It’s Dwight
arrival day. I’m so excited about that. But first I have to go through this
agony of having to keep Ethel unfed whilst feeding Sheba and Fred. I hate it.
I’ve been dreading today since I got my kitties. It’s spaying day for Ethel.
She’s being very good but I have another four-and-a-half hours to go before I
take her in.
That’s the good
and the bad; the ugly is the weather.
•
Rising at four
am Thursday was fine thanks to ten
hours of glorious sleep that began at six-thirty Wednesday night. I’d been
exhausted from all the physical work and so much interrupted sleep; turning in
bed is torture due to the pain in my neck/back.
•
I’m glad I
understand how my water system works. I thought: I’ve driven a car all these
many years without ever having to understand its engine, why learn how the
water system works? But I was wrong. I have increased confidence in my ability
to live and manage my life here. I feel far more secure understanding how I get
water.
After I had my
muesli for breakfast yesterday — okay, okay, it was chocolate cake — I did all
my laundry. And knowing that the water would be quickly and automatically
replaced positively thrilled me. …Well not quite thrilled me — now there’s another problem. Another switch needs
replacing because of the nature of my compressor. Rod has to come back a fifth
time. And on it goes….
•
At
eleven-thirty, I had a meeting with Mitch of the local Arts Council at Mad Rona’s Café. Just before I was to
go, I decided to shower and when I went into my bedroom I found my bed had been
massively shit and urinated upon. Thank
God I have water! I had to strip off all the sheets, the mattress guard and
the cotton surrounding my memory foam mattress topper and do a serious laundry.
I knew why. I
went to the cupboard where the litter box is and sure enough, it was closed.

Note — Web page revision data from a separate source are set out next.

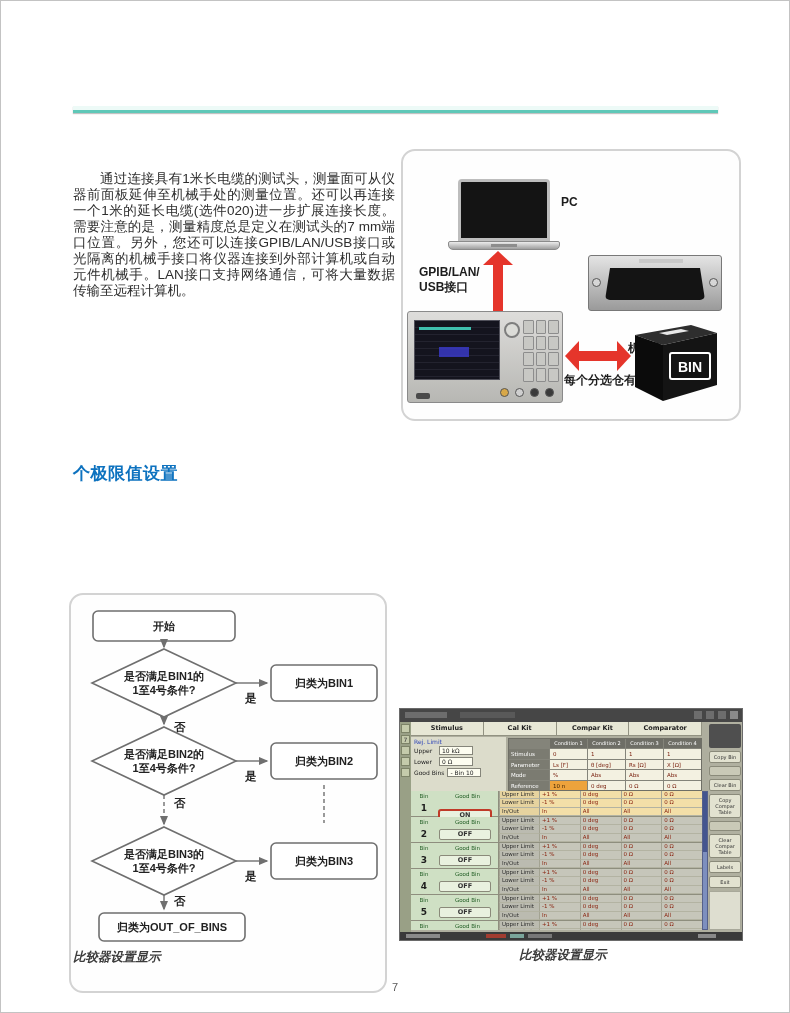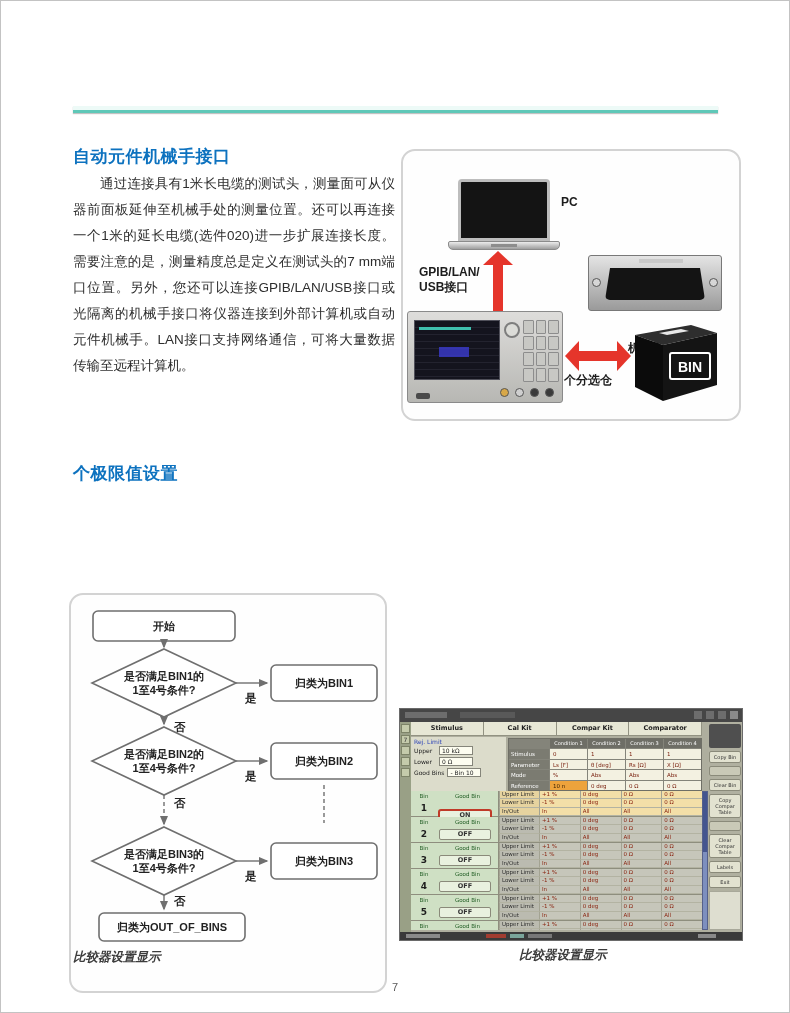--- a/index.html
+++ b/index.html
@@ -13,21 +13,21 @@
   .top-rule {
     position:absolute; left:72px; top:105px; width:645px; height:7px;
     background:linear-gradient(to bottom,#edfaf7 0 55%,#5fc8b8 55% 100%);
     box-shadow:0 1px 1px rgba(120,120,120,.45);
   }
   .sec-title {
     position:absolute; font-size:17px; font-weight:bold; color:#0d72bf;
     letter-spacing:.5px;
   }
   .sec-body {
-    position:absolute; font-size:13.5px; line-height:26px; text-align:justify;
+    position:absolute; font-size:13.5px; line-height:16px; text-align:justify;
     color:#2e2e2e; text-indent:2em;
   }
   #s1-title { left:72px; top:144px; }
   #s1-body  { left:72px; top:170px; width:322px; }
   #s2-title { left:72px; top:461px; }
   #s2-body  { left:72px; top:487px; width:650px; }
 
   .fig-frame {
     position:absolute; background:#fefefe; border:2px solid #d3d3d3; border-radius:14px;
   }
@@ -153,21 +153,20 @@
   .ss5 { width:18px; background:#555; margin-left:auto; margin-right:26px; background:#8a8a8a; }
   .page-num { position:absolute; left:0; right:0; top:980px; text-align:center; font-size:11px; color:#5a5a5a; }
 </style>
 </head>
 <body>
 
 <div class="page">
 
   <div class="top-rule"></div>
 
-  <div class="sec-title" id="s1-title">自动元件机械手接口</div>
   <div class="sec-body" id="s1-body">通过连接具有1米长电缆的测试头，测量面可从仪器前面板延伸至机械手处的测量位置。还可以再连接一个1米的延长电缆(选件020)进一步扩展连接长度。需要注意的是，测量精度总是定义在测试头的7 mm端口位置。另外，您还可以连接GPIB/LAN/USB接口或光隔离的机械手接口将仪器连接到外部计算机或自动元件机械手。LAN接口支持网络通信，可将大量数据传输至远程计算机。</div>
 
   <div class="fig-frame" id="fig1">
     <div>
       <div class="lap-screen"></div>
       <div class="lap-base">
           <i></i>
         </div>
     </div>
     <span class="f1-label" style="left:158px; top:44px;">PC</span>
@@ -211,21 +210,21 @@
           <i class="p-dark"></i>
           <i class="p-dark"></i>
       </div>
       <div class="inst-foot"></div>
     </div>
     <div class="arrow-h">
       <span class="head-l"></span>
         <span class="shaft"></span>
         <span class="head-r"></span>
     </div>
-    <span class="f1-label" style="left:161px; top:222px;">个分选仓</span>
+    <span class="f1-label" style="left:161px; top:222px;">每个分选仓有</span>
     <div class="binbox">
       <svg width="94" height="84" viewBox="0 0 94 84">
         <polygon points="6,16 62,6 88,14 34,26" fill="#2e2e2e"></polygon>
         <polygon points="30,14 52,10 60,12 38,16" fill="#e8e8e8"></polygon>
         <polygon points="6,16 34,26 34,82 6,68" fill="#0b0b0b"></polygon>
         <polygon points="34,26 88,14 88,66 34,82" fill="#141414"></polygon>
         <rect x="41" y="34" width="40" height="26" fill="none" stroke="#ffffff" stroke-width="2" rx="2"></rect>
         <text x="61" y="53" fill="#ffffff" font-size="14" font-weight="bold" text-anchor="middle" font-family="Liberation Sans, sans-serif">BIN</text>
       </svg>
     </div>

They had somehow closed it and could not get in to use their box.
Fred: “So,
Ethel. Where should we take our dumps?”
Ethel: “Follow
me.”
•
The meeting
with Mitch was super. He’s a charming man and it was my first time to Rona’s, a local institution. It’s a
fabulous place. It’s super nice, comfortable and big with lots of comfortable chairs and garage-style doors that
open in summer. And when I looked around, almost everyone was my age except the
staff and Mitch.
Mitch is the
person in charge of special events at the local Arts Council and I’m going to
help him with writing and editing and I’m going to help Michelle, the AD,
brainstorm fundraising. I told her about the self-portrait show we did for Artropolis and she loved that idea as a
route to community involvement and mild fundraising.
Darrell the
Great finished the window exterior and began installing insulation in the
ceiling. Now we turn the heat on. Today he’ll add the vapor barrier (a plastic
sheet) and then he’ll start on the Pine planking. The studio isn’t going to be
a terribly pretty place; it’s a workplace. But I believe in the end that it
will feel cozy once I get some decorations up and the new furniture comes. It
will certainly be clean and warm: Yesterday I bought the wood stove that’ll go
in a corner.
•
I got another
magazine from The Stuttering Foundation
and a pattern is emerging. I always cry when I read it. It’s partly a good cry
from experiencing a strong and positive “I’m not alone” feeling, and it’s
partly sadness to have so severe an affliction.
Many stutterers
are episodic; I’m not. Sometimes people like me are referred to as exquisite
stutterers, sometimes as stutterers in the hundred percentile. I do everything
‘in extremis,’ so it doesn’t surprise me.
•
But today is
Dwight day. He arrives not too long after I take Ethel to the Vet’s.